When we don’t accept ourselves, we can’t accept others…what a powerful realization! There’s so much beauty that is brought to our lives when we finally and fully accept ourselves, including a better and stronger ability to accept others. I believe that this chapter is in “The First Step” section because we can not complete the transformation to imperfect courage if we do not first accept ourselves fully, even the parts we may want to hide…hiding parts of ourselves is not courageous…owning up to who we truly are is.
The Sisterhood Effect
Jessica has coined a term called “the Sisterhood Effect”. As she defines it, “The Sisterhood Effect happens when women refuse to let perceived threats strangle our relationships, when we let empathy triumph over judgment and let collaboration win over comparison”. She goes on to challenge readers that, “you can choose to assume positive intent – to assume that someone is doing the best she can, instead of jumping to the conclusion that she is acting out of malice or laziness or a sense of superiority”.
How different would our world be if we actually lived our lives with this mindset?! If we would just support one another rather than judge? If we would cheer each other on rather than gossip? If we didn’t view each other as competition, but as support? I love what Jo Saxton says in relation to this. It is something along the lines of if we fan another woman’s flame, it doesn’t extinguish our own. We should be supporting one another and cheering each other on, especially as women. What a refreshing truth!
In the chapter, “Leverage Your Power” Jessica talks about thinking about our proximity to the problems/needs. She speaks specifically about how her family has decided to “come close” to the needs in their community, which includes buying a home in a lower-income area, enrolling their kids in a school where forty percent of the kids are on free and reduced lunch, and intentionally shopping at a grocery store where she may not be able to get all the organic brands she wants, but she is around more diversity. She says, “I’m not telling you that you need to sell your house, uproot your family, and move to a needier part of town, but I am telling you that until you are comfortable at least entertaining the idea, you’ve got some bubble wrap yet to remove”.
I have to admit that this concept was extremely challenging to me. As Christians, we want to minister to the needy, but we want to go somewhere to do that and then come back home to our comfortable, plush lives. The idea of making our entire lives a ministry is not something most of us consider. We want to say that’s how we live, but when we truly examine our lives, most of us have parts that are off-limits when it comes to sacrifice and ministry.

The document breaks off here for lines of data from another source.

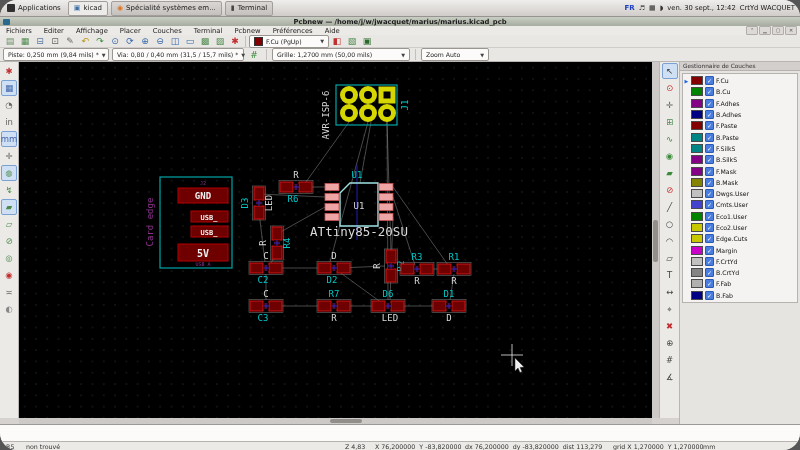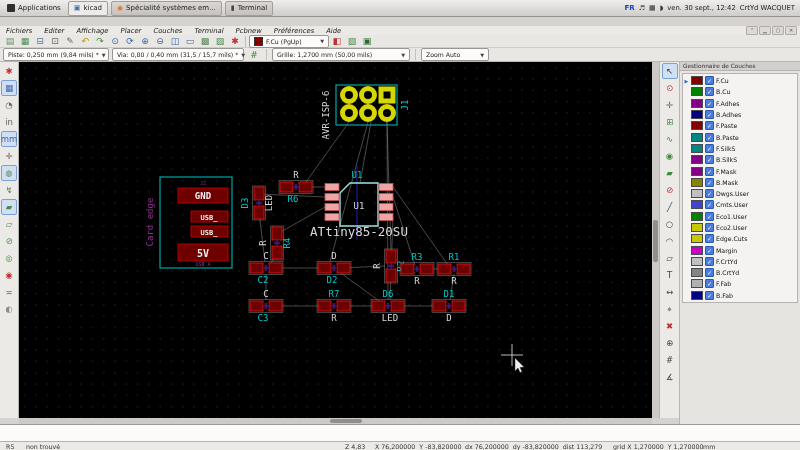"Applications" #root { border-radius: none -> 17px }
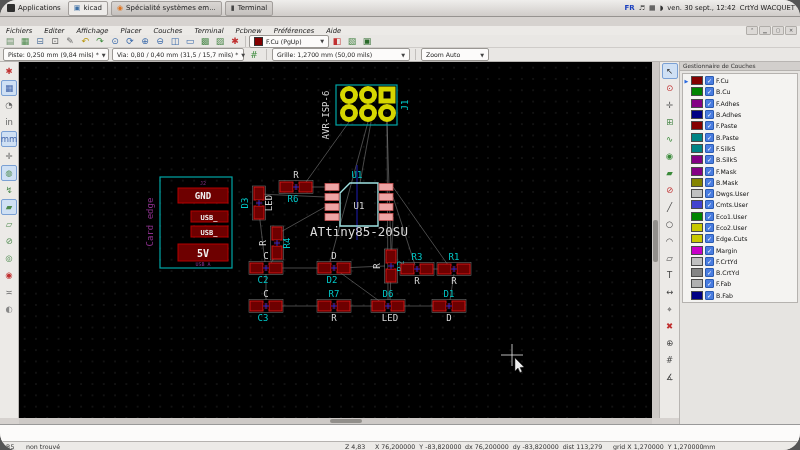"Pcbnew —" div.abs { html: none -> <div> <span></span> <span>Pcbnew — /home/j/w/jwacquet/marius/marius.kicad_pcb</span> </div> }
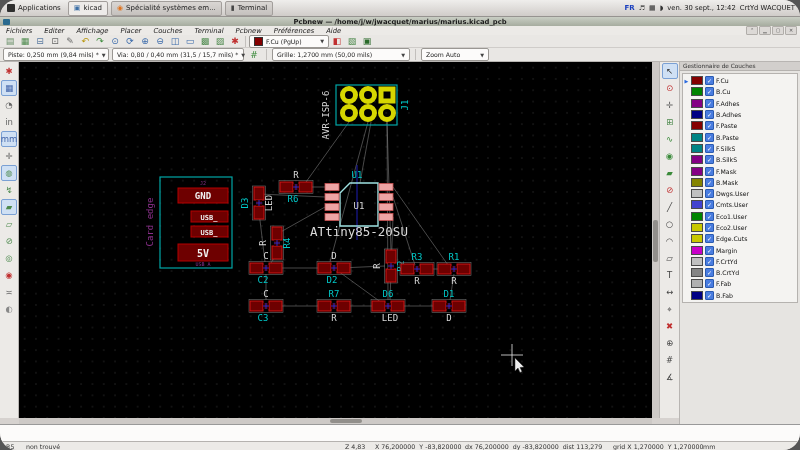"Fichiers" .menu-item { font-style: italic -> none }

Imperfect Courage is so much more than the three concepts I have mentioned here. It is full of stories that not only exemplify the principles that Jessica mentions, but pull you in and make the book difficult to put down. Initially, I thought this book would be more directed towards people who have or want to start their own business or are in direct sales, but I do not fit either of those categories, and I found it enjoyable and challenging. It ministered to me, and I think it will do the same for you.